New Book Examines German Fanaticism in World War II
July 17, 2008The government-funded military historians who researched the series are thoroughly anti-Nazi, but at the same time were curious about the strategy and mindset that drove their grandfathers' generation.
The findings can be set alongside existing histories of the US, British and Russian military efforts to complete the picture of what happened on the battlefield during the titanic 1939-1945 conflict.
Using secret German documents and probing behind the screen of propaganda, the historians concluded in the earlier volumes of the 10-part work that Adolf Hitler's forces genuinely believed at first they could seize and hold vast tracts of Eastern Europe.
It took more than two years of fighting to establish that Hitler's war aims were unachievable.
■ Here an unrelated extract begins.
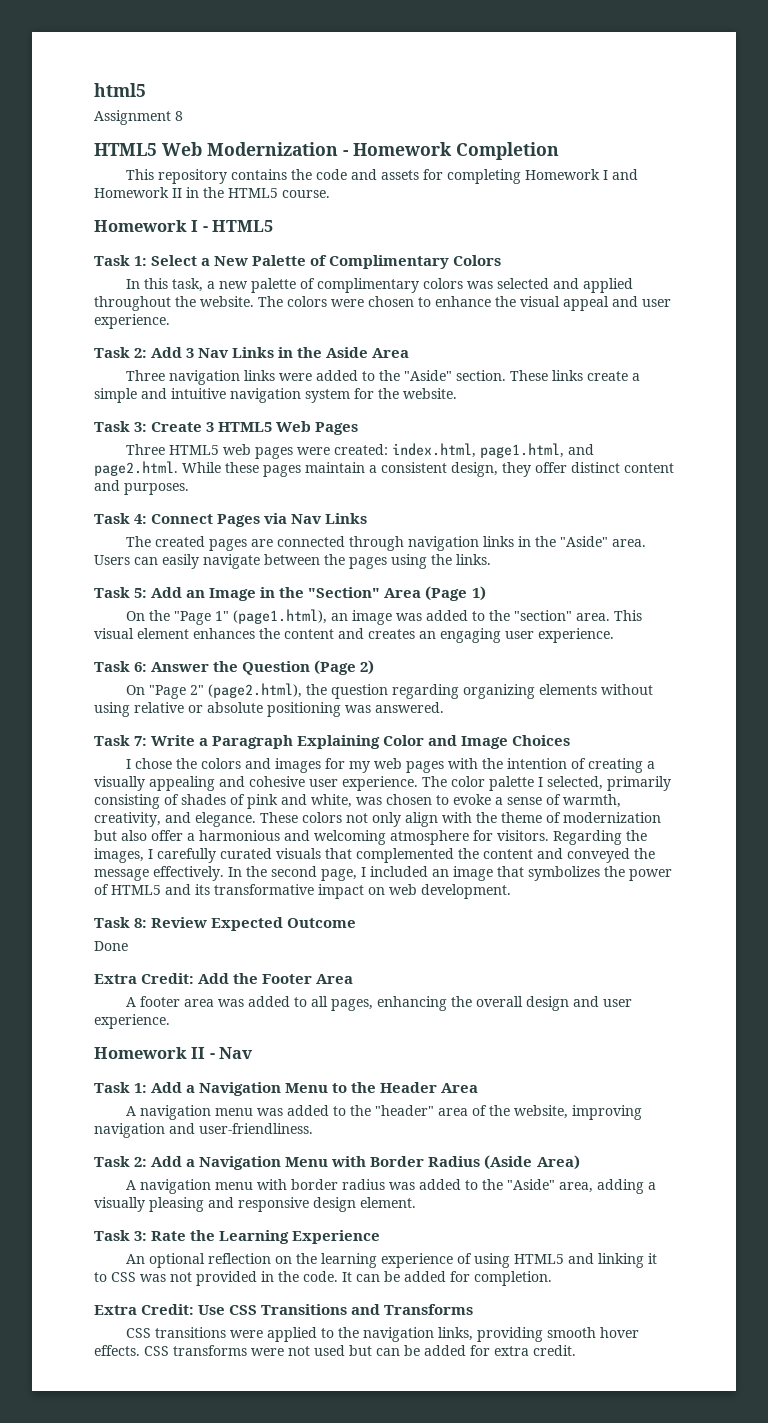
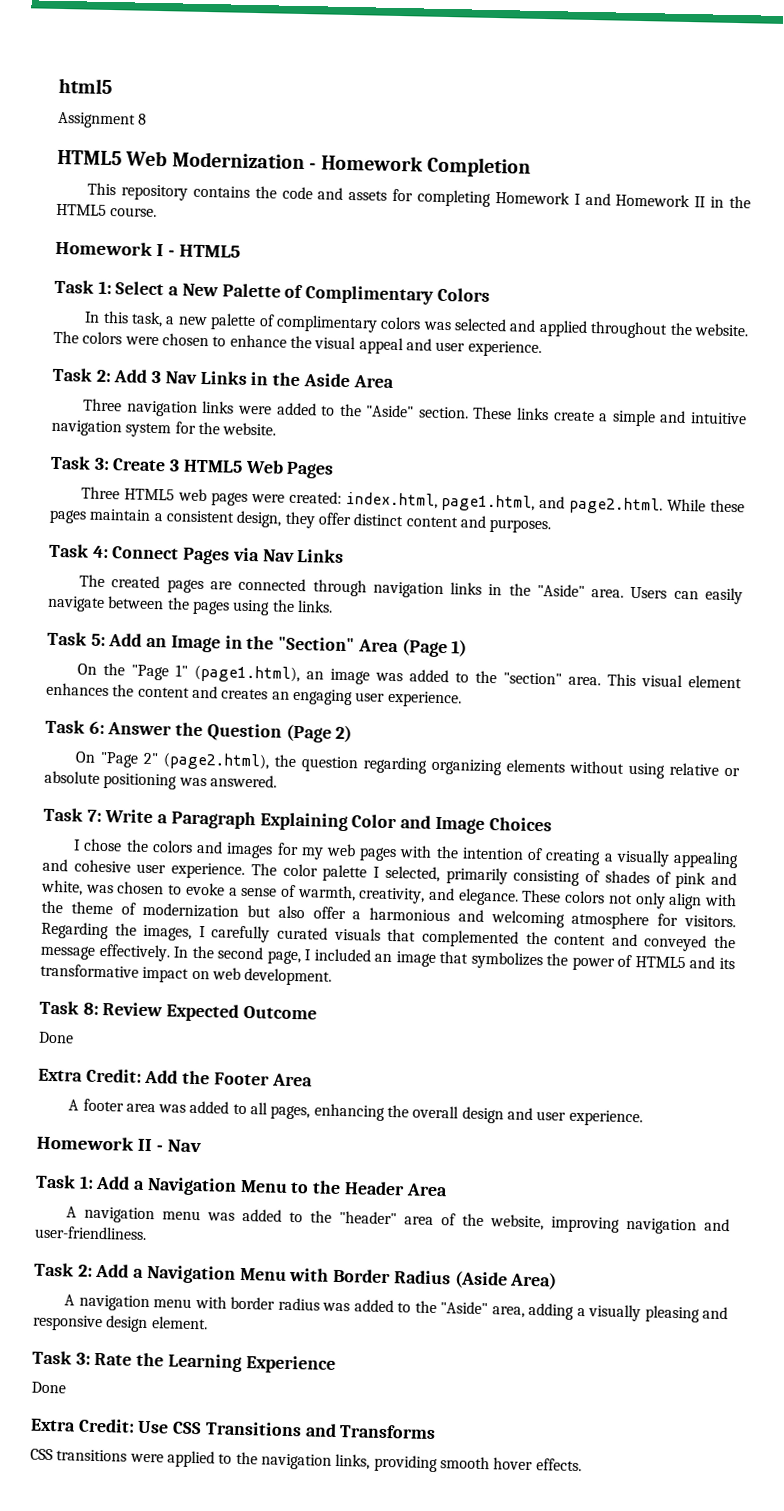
  Task 3: Rate the Learning Experience
- An optional reflection on the learning experience of using HTML5 and linking it to CSS was not provided in the code. It can be added for completion.
+ Done
- CSS transforms were not used but can be added for extra credit.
Hitler probably realized that himself.
After the army had advanced 2,000 kilometers (1,200 miles) east of German soil, Nazi Germany's war of aggression morphed into failure during late 1941 and early 1942 when the Wehrmacht (the official German army, navy and air force) could not achieve any knock-out blow.
Yet it took nearly three more years to end the war. The Wehrmacht did not capitulate until after the Fuehrer had committed suicide in his Berlin bunker in April 1945.
Decades of research
Part 10 of the war history, which has just come out in two volumes, examines the collapse of the Third Reich in 1945. The entire history, "Das Deutsche Reich und der Zweite Weltkrieg" (The German Reich and the Second World War), was researched by the German military history unit MGFA, which is now based in Potsdam near Berlin. The project began in 1978.
The part on 1945 has chapters on naval warfare, the Allied air onslaught on Germany, the operations of the Red Army on German soil, German industry and the transition to post-war reconstruction, the fate of prisoners of war and ethnic "cleansing" as the war ended.
Part 8 several years ago foreshadowed the answer to the question of why the Nazis did not give up.
To the very end, the Nazi regime required Germans to recite their belief in "ultimate victory." But in the final years of the war, part 8 suggested, Hitler's mind gradually focused on staging a vain but heroic last stand.
Part 10 explores various explanations, including a "suicidal urge" in the dictator's personality.
Suicide mission
Hitler's all-or-nothing approach has been described by his biographers as a key to his rise, and an exiled German writer, Sebastian Haffner, suggested as early as 1940 that the method was also the mark of a "potential self-killer."
With all dissent punished, the changing attitudes of the German public and the soldiers is more difficult to establish, particularly in the closing months of the war, when the documentary record of a Germany sinking into chaos and defeat is sparse.
The history emphasizes that German fanaticism was not monolithic and that German attitudes in any case were contradictory.
While other types of history explore the moral failure that led the Germans to ravage Europe and unleash the Holocaust, a military history takes a more technical look at what the military did, how it nursed its resources and what its political masters aimed for.
Tired Germans
Rolf-Dieter Mueller, editor of part 10 and leader of its 11 authors, writes in an analytic summary that by 1943, after four exhausting years of war, a majority of Germans probably would have accepted a surrender if it had not been for Hitler's determination to fight on regardless.
The volume's account of the war on the western front in 1944 and 1945 describes the German military fighting on towards self-destruction under mottoes such as "for honor" and "for the fatherland," believing they were "doing their duty."
"That was their common denominator with a majority of the Germans, who had been simply sticking to what they were doing, or had not sought any alternative, or had not been able to visualize any other way," the book says.
The chapter on the army's last stand describes the fanatical refusal to surrender that made Germany's own military the greatest danger to Germany's own people, but it also refers to the many cases of officers and men who indirectly saved fellow Germans' lives.
On their own responsibility and often risking execution for treason, some of the German military openly disobeyed orders or subtly wasted time so that the Allied invasion of Germany could proceed quickly without even more loss of lives and property.
No alternative?
The epilogue to the work states, "Hitler waged his personal war for six years, supported by sentiment in Germany that remained broadly favorable even after a series of defeats and never turned to public resentment, despite growing apathy and war weariness.
"To the Germans, no alternative appeared feasible, other than the unconditional surrender demanded by the enemy," the book adds.
Most of the rest of the world was needed to defeat the most efficient fighting machine of its generation, which had battled on despite Hitler's strategic blunders.
Its commanders refused to sue for peace when it became the militarily rational thing to do, and remained loyal to the dictator because of their own collaboration with his criminal objectives.
Explaining modern Germany's reluctance to fight the Taliban and its focus on collective defense, the last part says the war taught post-war Germans an abiding lesson and they deliberately renounced any capacity to wage a war of their own ever again.
Germany's submission to NATO has meant that the Second World War was the "last war of the Germans" in history.